> Exercise instructions
Nothing but the data below, returned exactly, should appear in the answer.

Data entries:
···

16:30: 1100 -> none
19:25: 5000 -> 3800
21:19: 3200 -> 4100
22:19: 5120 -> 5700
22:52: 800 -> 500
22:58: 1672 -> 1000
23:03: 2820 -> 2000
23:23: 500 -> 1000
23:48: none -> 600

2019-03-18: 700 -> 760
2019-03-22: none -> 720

···

> Response area
16:30: 1100 -> none
19:25: 5000 -> 3800
21:19: 3200 -> 4100
22:19: 5120 -> 5700
22:52: 800 -> 500
22:58: 1672 -> 1000
23:03: 2820 -> 2000
23:23: 500 -> 1000
23:48: none -> 600

2019-03-18: 700 -> 760
2019-03-22: none -> 720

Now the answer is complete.